Em 1996, o Salão do Automóvel de São Paulo trazia muitas atrações. Entre elas estavam, carros do BTCC, o super festejado campeonato de turismo inglês, bólidos de F1 e Indy (em sua época de ouro), além de lançamentos como o Marea, e a presença tradicional das marcas de maior prestígio junto ao público, como Mercedes, Porsche e Ferrari.
Entretanto, o stand mais lotado, era o de uma humilde Parati. Tratava-se da EDP200, sigla para Engineering Design Prototype. Era um protótipo da VW construído com intuito de demonstrar a capacidade e o talento do seu setor de engenharia e design.
Segundo dados da revista Auto e Técnica, a VW gastou cerca de US$ 800.000,00 (isso mesmo, oitocentos mil dólares!) para criar essa Parati. Segundo eles, o custo foi assim elevado, em função de ter sido um projeto elaborado em parceria com os fornecedores, e que inclusive, poderia ter sido colocado em produção, se a VW quisesse. Chegou a se falar em produção artesanal de 10 carros por mês, ao preço módico de US$ 80.000,00. Mas como já se imaginava na época, a idéia não foi colocada em prática.
Cifras astronômicas à parte, a EDP 200 mostrou-se um concept muito importante e avançado para os padrões da época no Brasil.

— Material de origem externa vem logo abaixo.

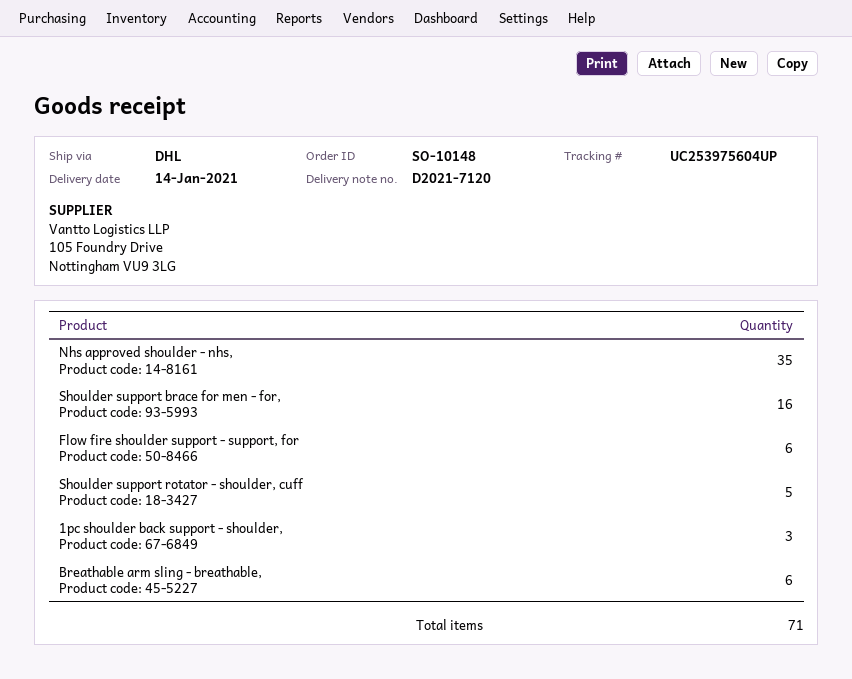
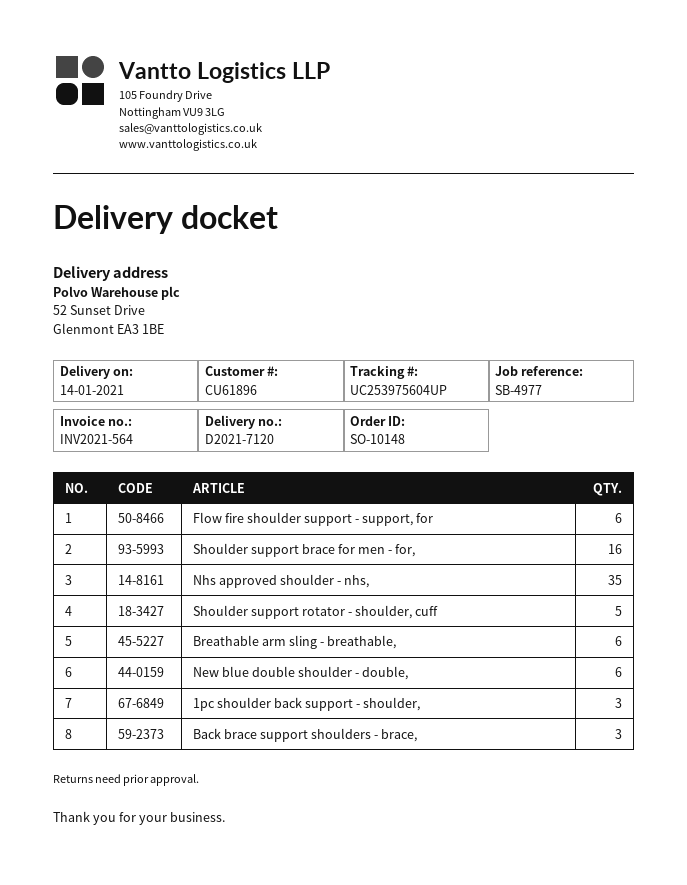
New blue double shoulder - double,: none -> 6
Back brace support shoulders - brace,: none -> 3

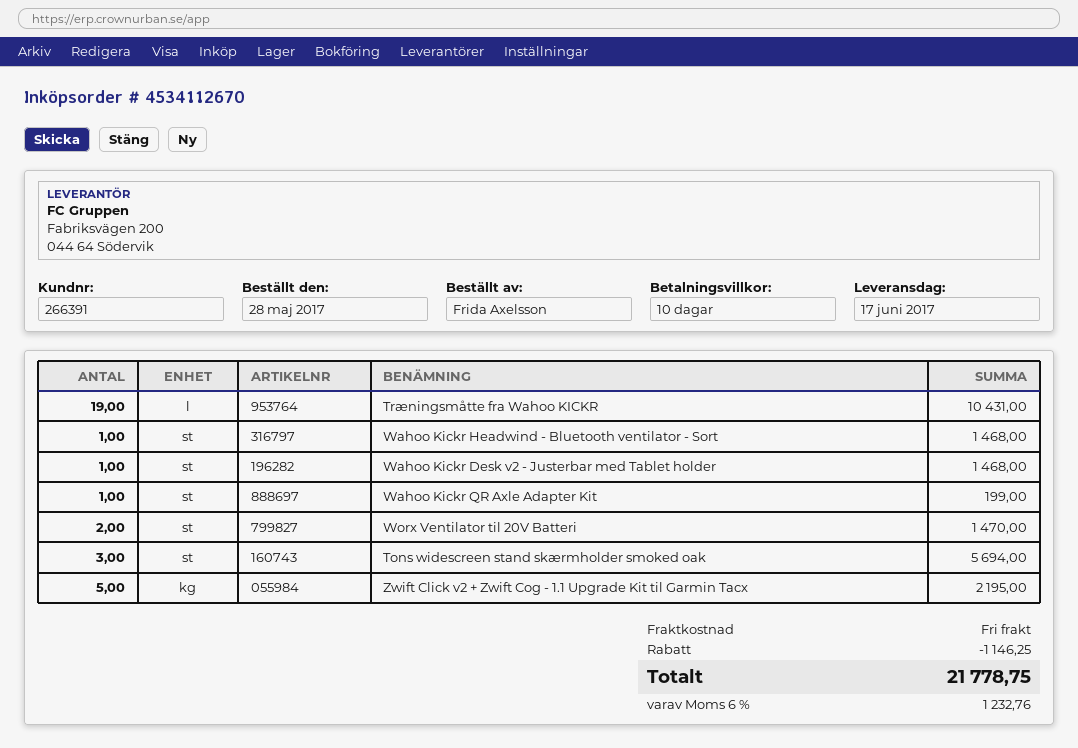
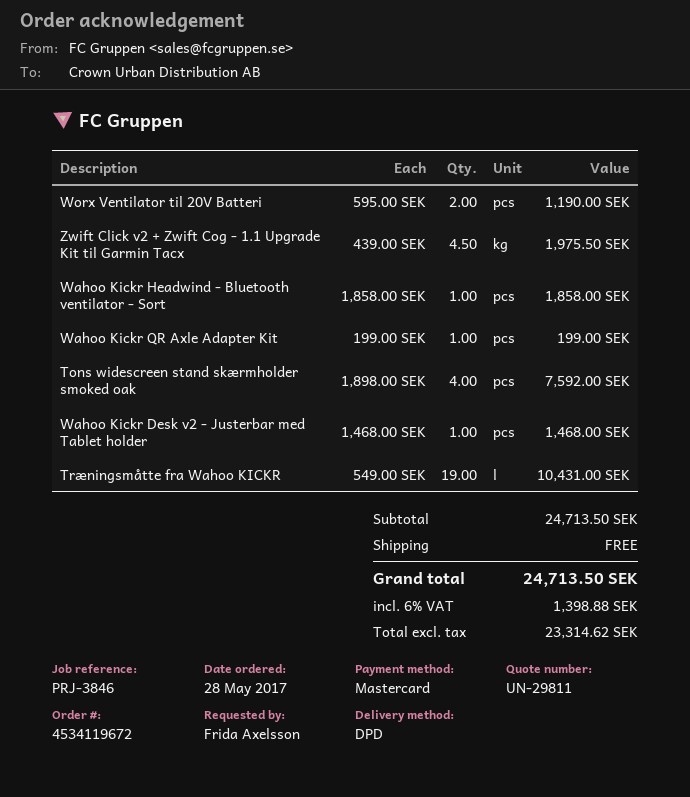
order number: 4534112670 -> 4534119672
Wahoo Kickr Headwind - Bluetooth ventilator - Sort: 1 for 1468.00 -> 1 for 1858.00
Worx Ventilator til 20V Batteri: 2 for 1470.00 -> 2 for 1190.00
Tons widescreen stand skærmholder smoked oak: 3 for 5694.00 -> 4 for 7592.00
Zwift Click v2 + Zwift Cog - 1.1 Upgrade Kit til Garmin Tacx: 5 for 2195.00 -> 4.5 for 1975.50
discount: 1146.25 -> none
tax: 6% = 1232.76 -> 6% = 1398.88
total: 21778.75 -> 24713.50

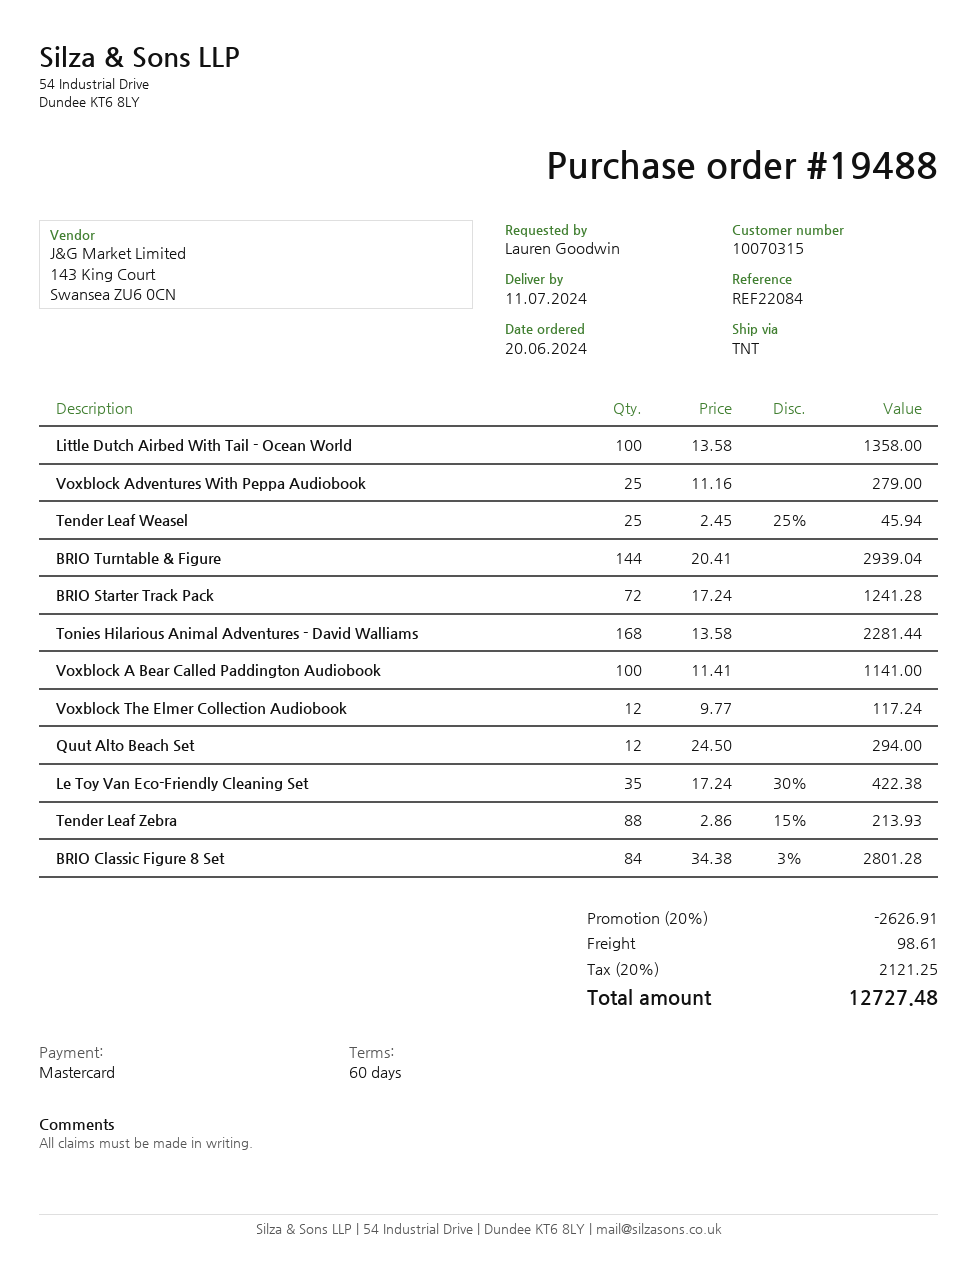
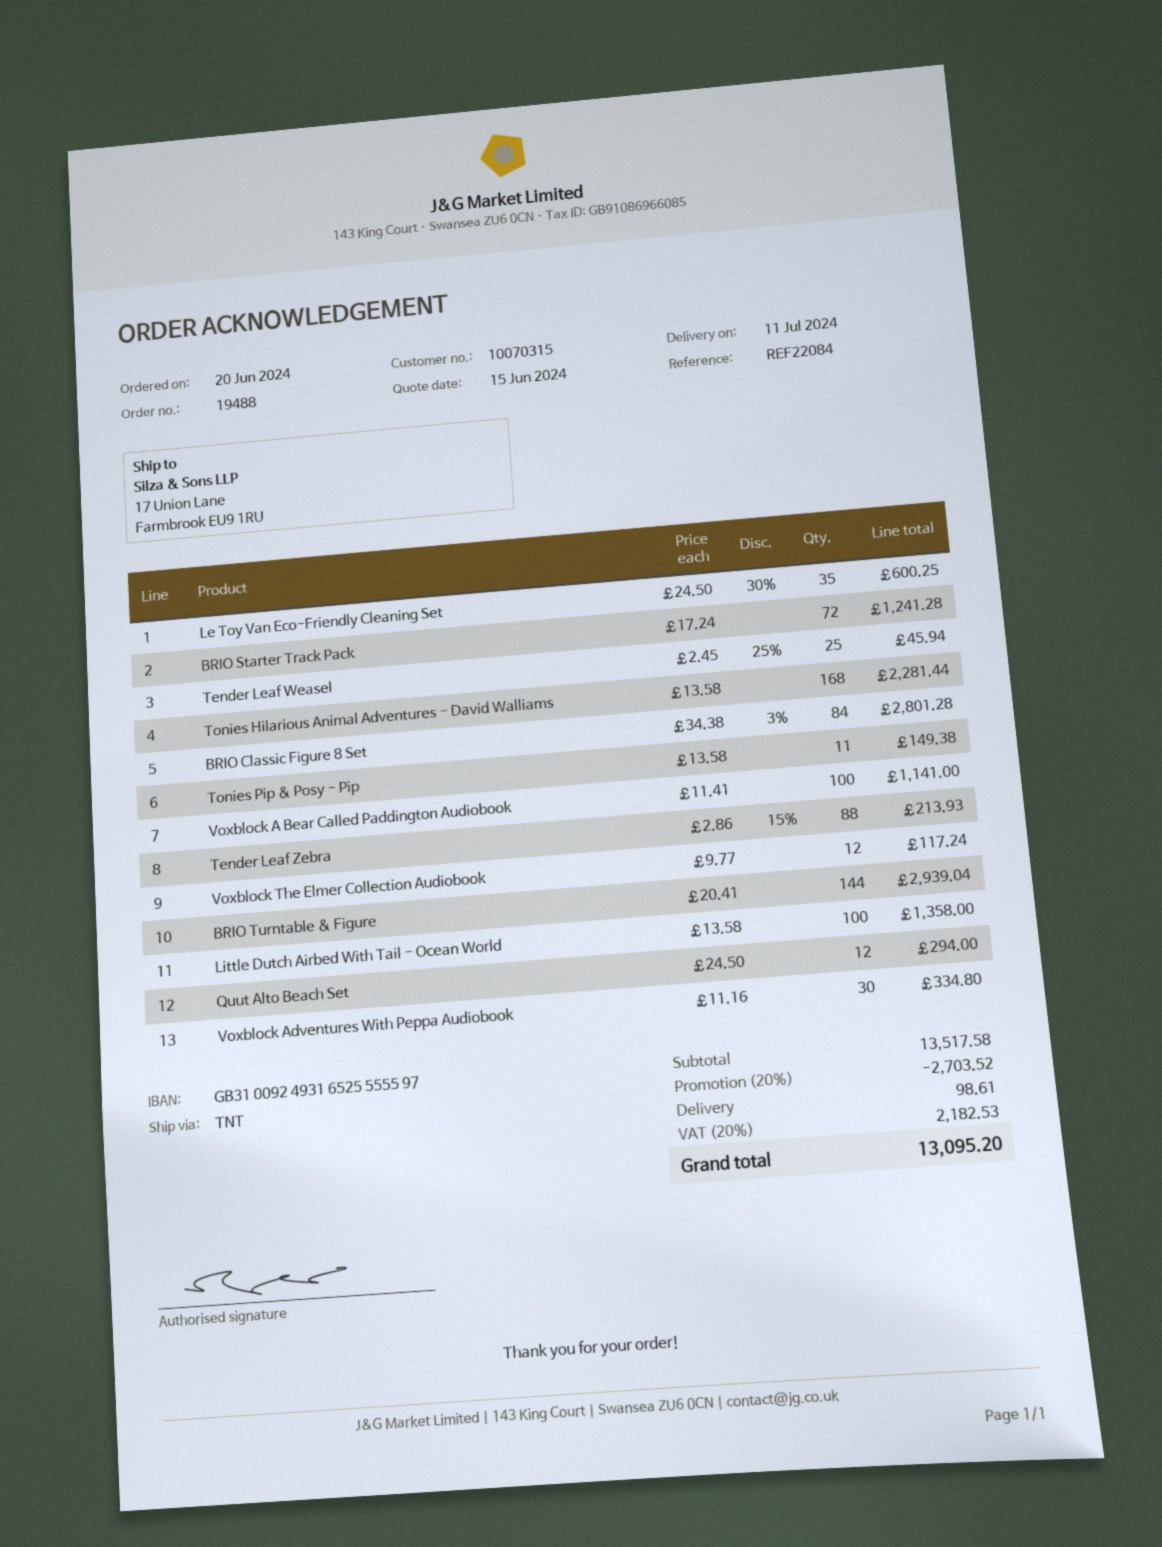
Voxblock Adventures With Peppa Audiobook: 25 x 11.16 = 279.00 -> 30 x 11.16 = 334.80
Le Toy Van Eco-Friendly Cleaning Set: 35 x 17.24 - 30% = 422.38 -> 35 x 24.50 - 30% = 600.25
Tonies Pip & Posy - Pip: none -> 11 x 13.58 = 149.38
discount: 20% = 2626.91 -> 20% = 2703.52
tax: 20% = 2121.25 -> 20% = 2182.53
total: 12727.48 -> 13095.20

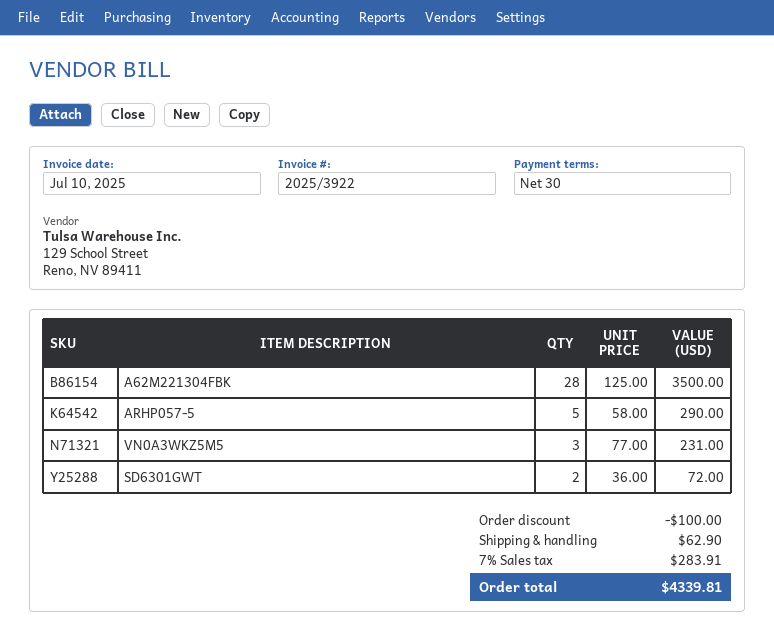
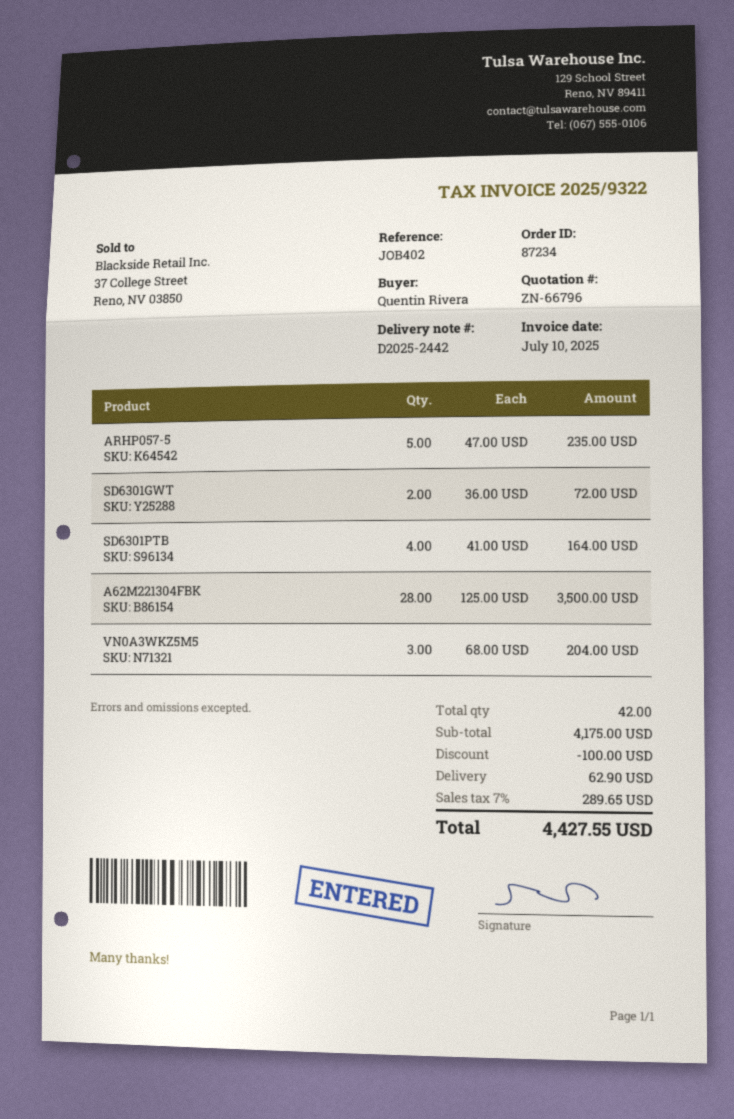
invoice number: 2025/3922 -> 2025/9322
ARHP057-5: 5 x 58.00 = 290.00 -> 5 x 47.00 = 235.00
VN0A3WKZ5M5: 3 x 77.00 = 231.00 -> 3 x 68.00 = 204.00
SD6301PTB: none -> 4 x 41.00 = 164.00
tax: 7% = 283.91 -> 7% = 289.65
total: 4339.81 -> 4427.55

Seu desenho agressivo, inspirado nas competições de turismo e a reengenharia de quase todos os componentes do carro, de forma a criar um protótipo operacional, causaram uma ótima impressão à todos os que visitaram a feira naquele ano e marcaram a história do tuning no Brasil.
É importante lembrar que em 1996 a palavra "tuning" não era difundida no Brasil como é hoje. O próprio mercado internacional tinha ainda uma visão não muito bem definida do que a expressão "tuning" viria a simbolizar. Naquele momento, o tuning ainda representava para alguns um conceito em que se uniam a forma e a função.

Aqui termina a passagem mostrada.